## Aim of the exercise
Every line with the string "opportunity" should be copied from the data.

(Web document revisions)
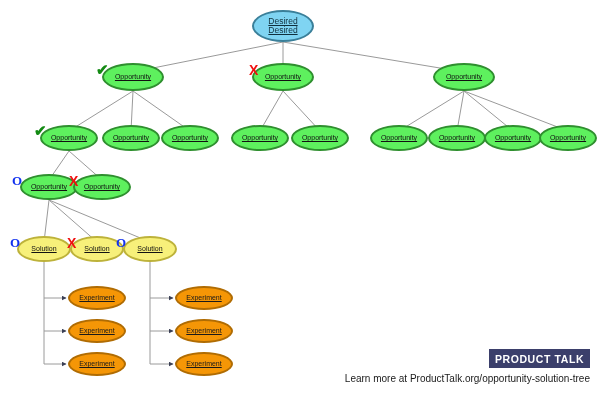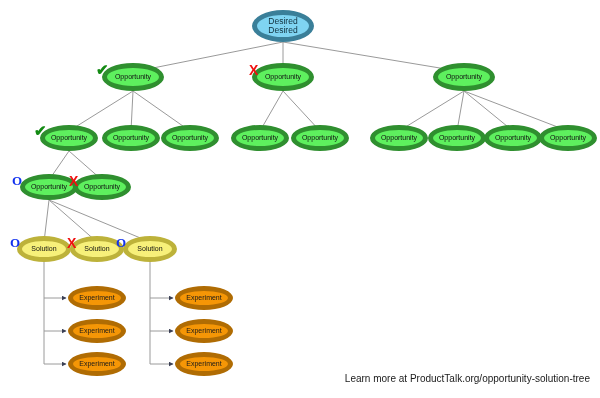--- a/index.html
+++ b/index.html
@@ -30,25 +30,26 @@
     height: 398px;
     pointer-events: none;
   }
   .node {
     position: absolute;
     display: flex;
     align-items: center;
     justify-content: center;
     text-align: center;
     border-radius: 50%;
-    border: 5px solid #404040;
+    border: 2px solid #404040;
     box-sizing: border-box;
     color: #111111;
     line-height: 1.1;
     user-select: none;
+    text-decoration: underline;
   }
   .node-root {
     background: #7fd4f2;
     border-color: #3a7f99;
     font-size: 8.5px;
     color: #10303d;
   }
   .node-opportunity {
     background: #5ef05e;
     border-color: #2f8f2f;
@@ -250,17 +251,20 @@
   <div class="node node-experiment" style="left:175px; top:286px; width:58px; height:24px;">
     <span>Experiment</span>
   </div>
   <div class="node node-experiment" style="left:175px; top:319px; width:58px; height:24px;">
     <span>Experiment</span>
   </div>
   <div class="node node-experiment" style="left:175px; top:352px; width:58px; height:24px;">
     <span>Experiment</span>
   </div>
 
+  <div id="footer-logo" style="left:489px; top:349px; width:101px; height:19px;">
+    <span>PRODUCT TALK</span>
+  </div>
   <div id="footer-note" style="left:300px; top:373px; width:290px;">
     <span>Learn more at ProductTalk.org/opportunity-solution-tree</span>
   </div>
 
 </div>
 
 </body></html>

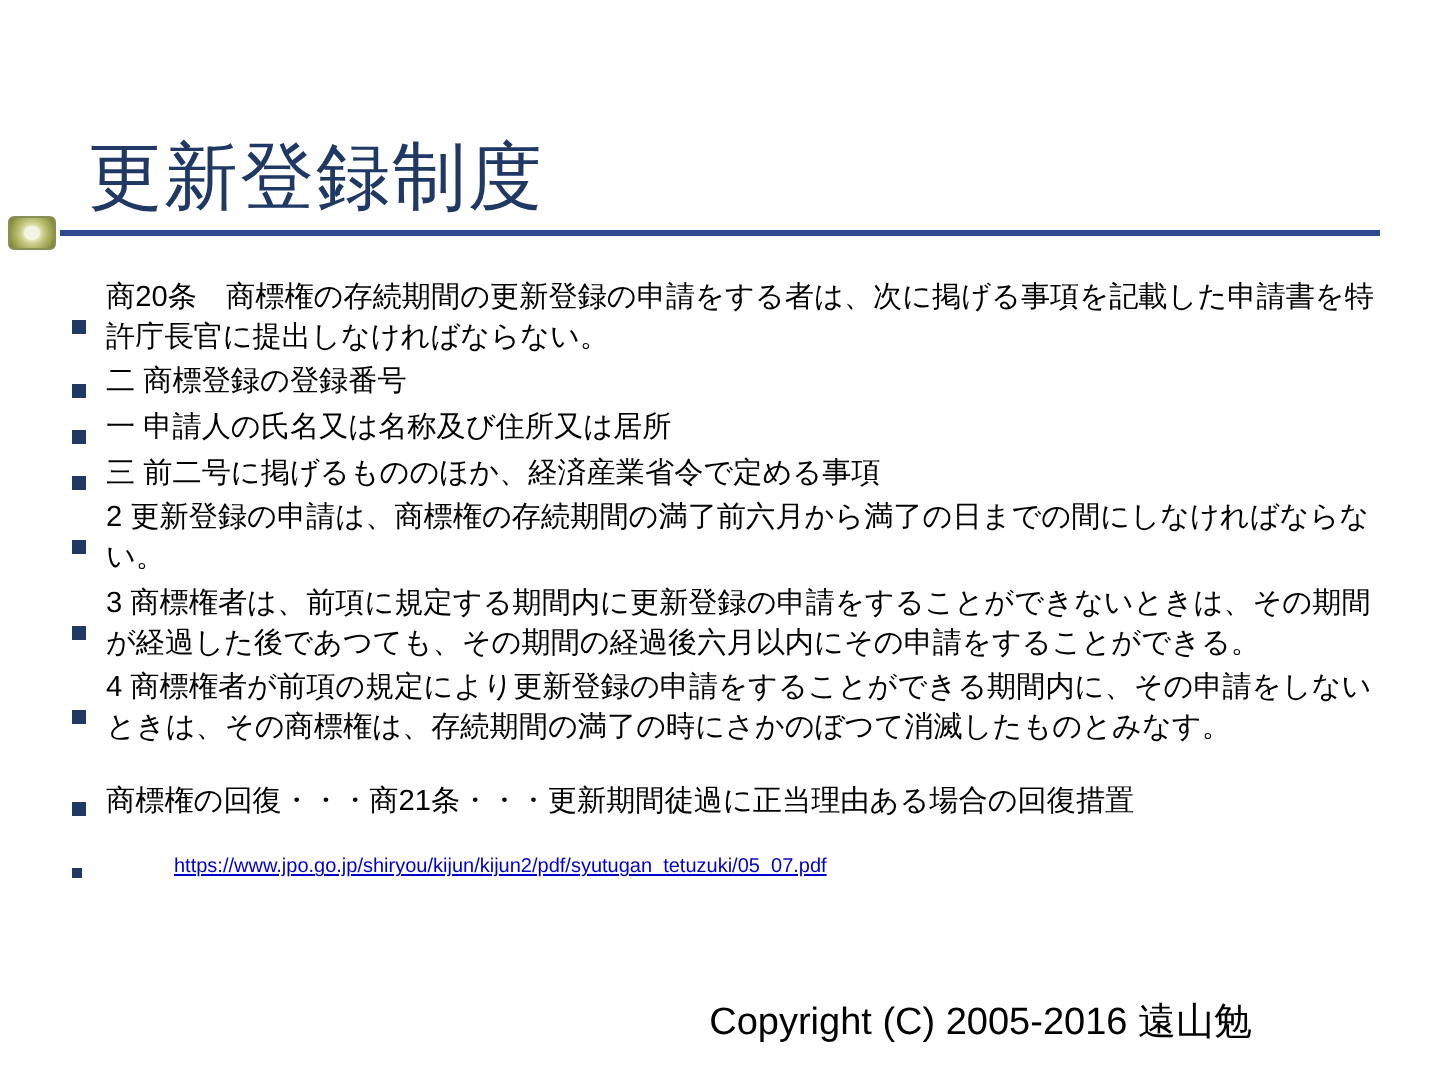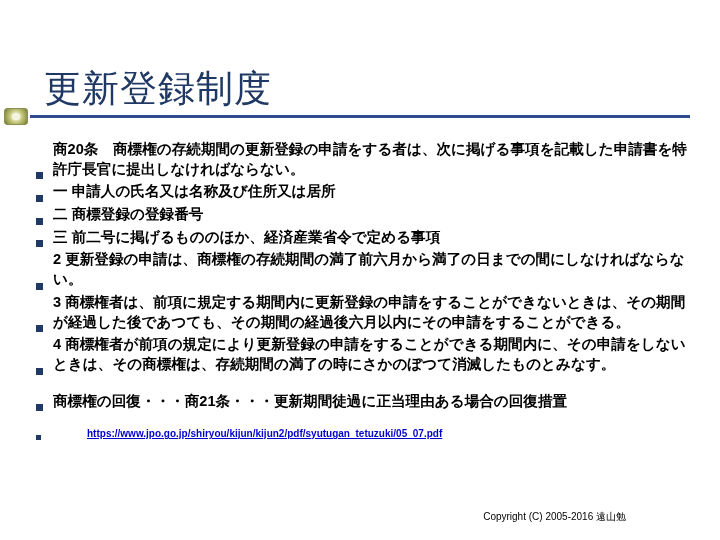--- a/index.html
+++ b/index.html
@@ -61,23 +61,22 @@
     box-shadow: 0 0 2px #ffffff;
   }
   .body {
     position: absolute;
     left: 36px;
     top: 140px;
     width: 660px;
   }
   .item {
     display: flex;
-    align-items: flex-end;
+    align-items: center;
     margin-bottom: 3px;
-    font-weight: bold;
   }
   .marker {
     flex: 0 0 auto;
     width: 7px;
     height: 7px;
     background: #1F3864;
     margin-top: 7px;
     margin-right: 10px;
   }
   .item-text {
@@ -97,21 +96,21 @@
   }
   .link-item .marker {
     width: 5px;
     height: 5px;
     margin-top: 5px;
   }
   .copyright {
     position: absolute;
     right: 26px;
     bottom: 16px;
-    font-size: 10px;
+    font-size: 19px;
     color: #000000;
   }
 </style>
 </head>
 <body>
 
 <div class="slide">
 
   <div class="bullet-icon"></div>
 
@@ -121,26 +120,26 @@
 
   <div class="body">
 
     <div class="item">
       <span class="marker"></span>
       <span class="item-text">商20条　商標権の存続期間の更新登録の申請をする者は、次に掲げる事項を記載した申請書を特許庁長官に提出しなければならない。</span>
     </div>
 
     <div class="item">
       <span class="marker"></span>
-      <span class="item-text">一 申請人の氏名又は名称及び住所又は居所</span>
+      <span class="item-text">二 商標登録の登録番号</span>
     </div>
 
     <div class="item">
       <span class="marker"></span>
-      <span class="item-text">二 商標登録の登録番号</span>
+      <span class="item-text">一 申請人の氏名又は名称及び住所又は居所</span>
     </div>
 
     <div class="item">
       <span class="marker"></span>
       <span class="item-text">三 前二号に掲げるもののほか、経済産業省令で定める事項</span>
     </div>
 
     <div class="item">
       <span class="marker"></span>
       <span class="item-text">2 更新登録の申請は、商標権の存続期間の満了前六月から満了の日までの間にしなければならない。</span>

## Solution to the problem
   .node-opportunity {
     <span>Learn more at ProductTalk.org/opportunity-solution-tree</span>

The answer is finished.